In the absence of these records and in order to determine the orders that were given, the case rests on the testimonies of the defendants, which the court decided to admit, in addition to over 100 testimonies from Interior Ministry officials ranging from security chiefs to ground forces, who all asserting the following:

Police forces on January 25 and 28 were only equipped with batons, shields, helmets, tear gas and water cannons – no rifles or other firearms.

The court refers to written material from the defendants to their subordinates as evidence. The orders were to treat protesters with “self-restraint,” “good treatment” and “courtesy."

Some civilian testimonies supporting this argument were also admitted, most notably Eissa’s. In his, he states that he didn’t see firearms being used, adding – in his own security analysis that was admitted – that if the police had indeed opened fire, the number of deaths would have been much higher.

The court also argues that the defendants had not ordered the use of violence during 2010 protests, concluding that this is proof that the defendants were well aware that violence was not a solution.

Killings around police stations don’t count

The testimonies admitted to the use of live ammunition only around police stations or other strategic buildings, which the judge argues is self-defense and also outside the scope of the case, which specifies the killing of protesters in public squares.

“It became evidently certain for the court that the group that targeted those security spots occupied by officers and employees went there with a conceived plan by an organized group that hides behind religion to tamper with the security and stability of the country,” the judge added.

Incriminating testimonies are all inadmissible

The court lists over 40 eyewitness statements, from the injured or the families of those killed, which cite police use of firearms.

These were all dismissed on varying legal grounds.

The testimonies of four doctors, who treated gun-related injuries in field hospitals were also thrown out as they pertain to events after January 31.

The judge also added that statements taken by investigators were incomplete and inadequate, failing on occasion to record the time and place of injuries.

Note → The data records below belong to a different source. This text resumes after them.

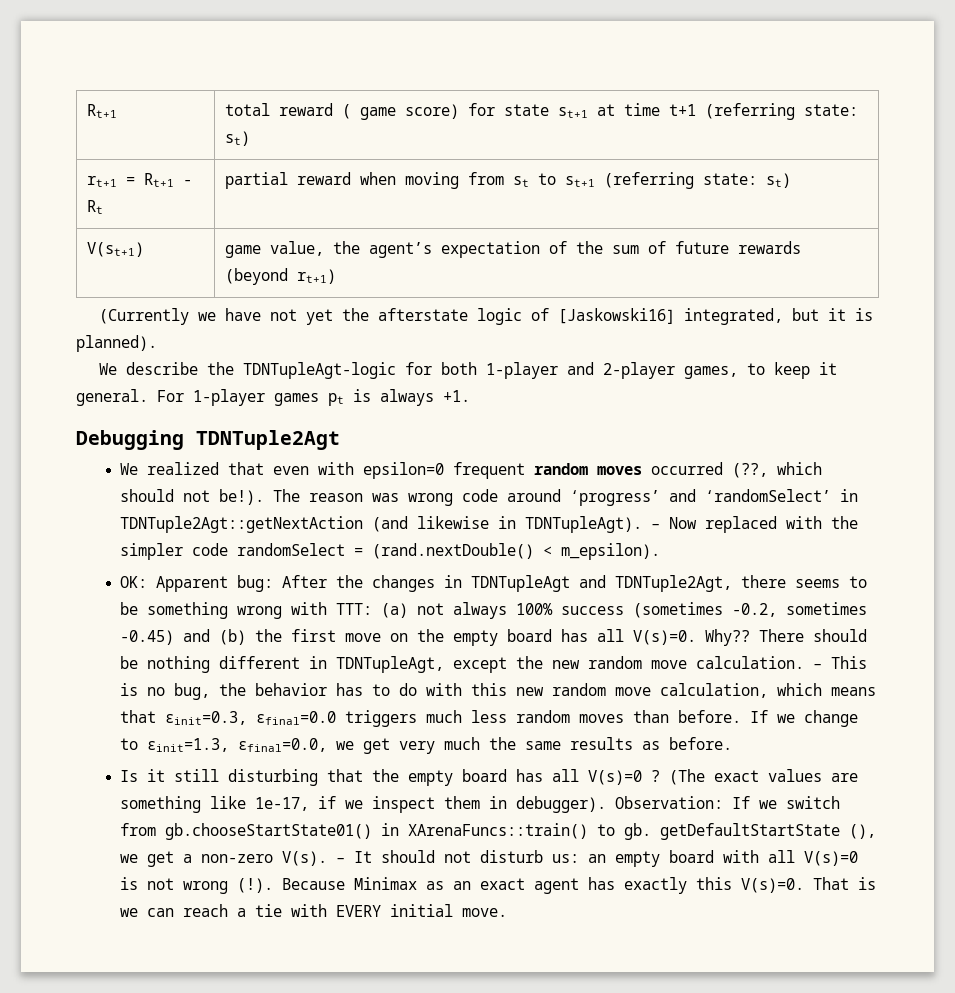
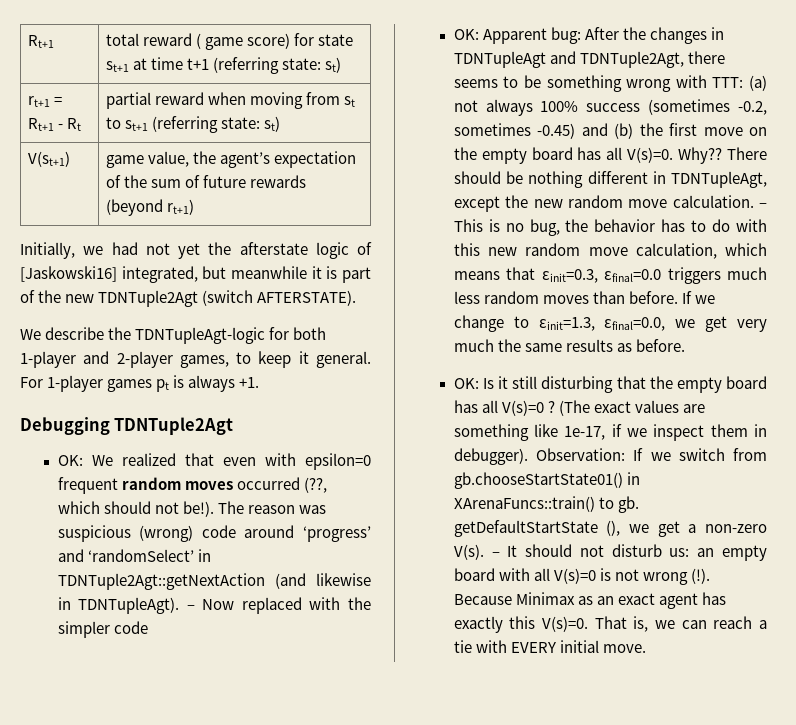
- (Currently we have not yet the afterstate logic of [Jaskowski16] integrated, but it is planned).
+ Initially, we had not yet the afterstate logic of [Jaskowski16] integrated, but meanwhile it is part of the new TDNTuple2Agt (switch AFTERSTATE).
- We realized that even with epsilon=0 frequent random moves occurred (??, which should not be!).
+ OK: We realized that even with epsilon=0 frequent random moves occurred (??, which should not be!).
- The reason was wrong code around ‘progress’ and ‘randomSelect’ in TDNTuple2Agt::getNextAction (and likewise in TDNTupleAgt).
+ The reason was suspicious (wrong) code around ‘progress’ and ‘randomSelect’ in TDNTuple2Agt::getNextAction (and likewise in TDNTupleAgt).
- – Now replaced with the simpler code randomSelect = (rand.nextDouble() < m_epsilon).
+ – Now replaced with the simpler code
- Is it still disturbing that the empty board has all V(s)=0 ?
+ OK: Is it still disturbing that the empty board has all V(s)=0 ?
- That is we can reach a tie with EVERY initial move.
+ That is, we can reach a tie with EVERY initial move.

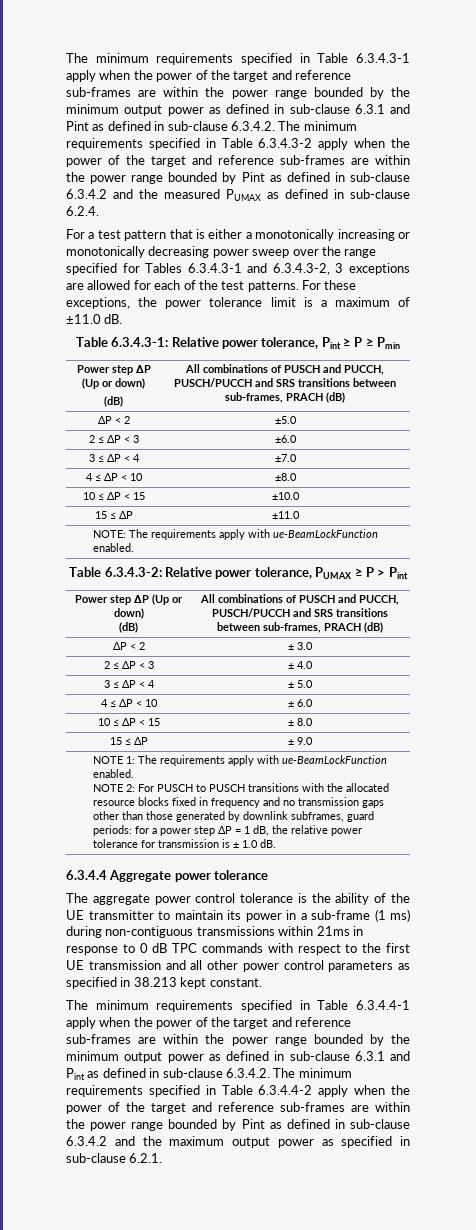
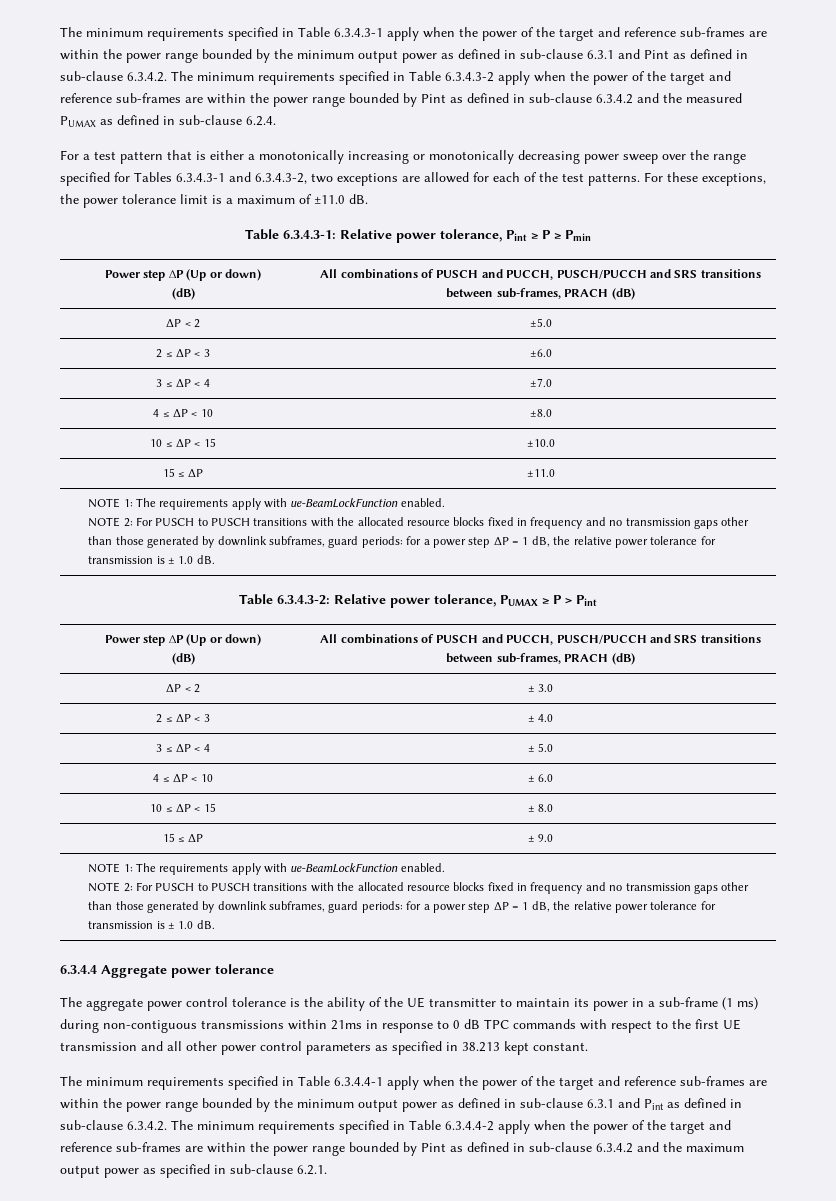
- For a test pattern that is either a monotonically increasing or monotonically decreasing power sweep over the range specified for Tables 6.3.4.3-1 and 6.3.4.3-2, 3 exceptions are allowed for each of the test patterns.
+ For a test pattern that is either a monotonically increasing or monotonically decreasing power sweep over the range specified for Tables 6.3.4.3-1 and 6.3.4.3-2, two exceptions are allowed for each of the test patterns.
  15 ≤ ΔP | ±11.0
- NOTE: The requirements apply with ue-BeamLockFunction enabled.
+ NOTE 1: The requirements apply with ue-BeamLockFunction enabled.
+ NOTE 2: For PUSCH to PUSCH transitions with the allocated resource blocks fixed in frequency and no transmission gaps other than those generated by downlink subframes, guard periods: for a power step ΔP = 1 dB, the relative power tolerance for transmission is ± 1.0 dB.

Other testimonies were negated by forensics reports which averred that injuries listed were caused by other pre-existing health conditions or were not consistent with firearms.

The only incriminating testimony from a police officer came from Lieutenant General Essam Hosny Abbas, who said that he learned through General Hassan Abdel Hameed that the defendants had decided during their meeting the on eve of 28 January to stop the planned protests with force.

Abbas' testimony was a second-hand account and the original source, General Abdel Hameed, who attended the original meeting, gave a contradictory testimony.

Individuals are individuals

The court contended that a minority of police forces did use violence against protesters. However, it determined that they were acting individually, defying their superiors’ orders to refrain from violence.

As for running over protesters over with police trucks, the court argues that the resulting small number of deaths – compared to the millions in the streets – proves there were no official orders, and that these incidents constituted “individual acts that were imposed by the circumstances surrounding the protests and the unprecedented violent acts witnessed in the country.”

Who could have guessed it?

The defendants were also acquitted of the charge of unintentionally causing grievous harm, which rests on their failure to contain the violence.

Based on several official testimonies, the court concludes that there was no way for the security apparatus to predict the scale of the protests and the resulting violence. The defendants, therefore, did not neglect their duty. On the contrary, the judgment states they carried it out with conscientiousness and insight.

Dismissing the prosecution’s argument that the decision to cut telephone and Internet communication by Adly affected communication between ground forces and stirred violence, the court asserted its firm belief that the decision was made in the interest of national security.

Only God (and history) can judge

Rashidy concludes with one final mitigatory note: “The ruling for or against [Mubarak] after the end of his life is for history and for the Ultimate Judge.”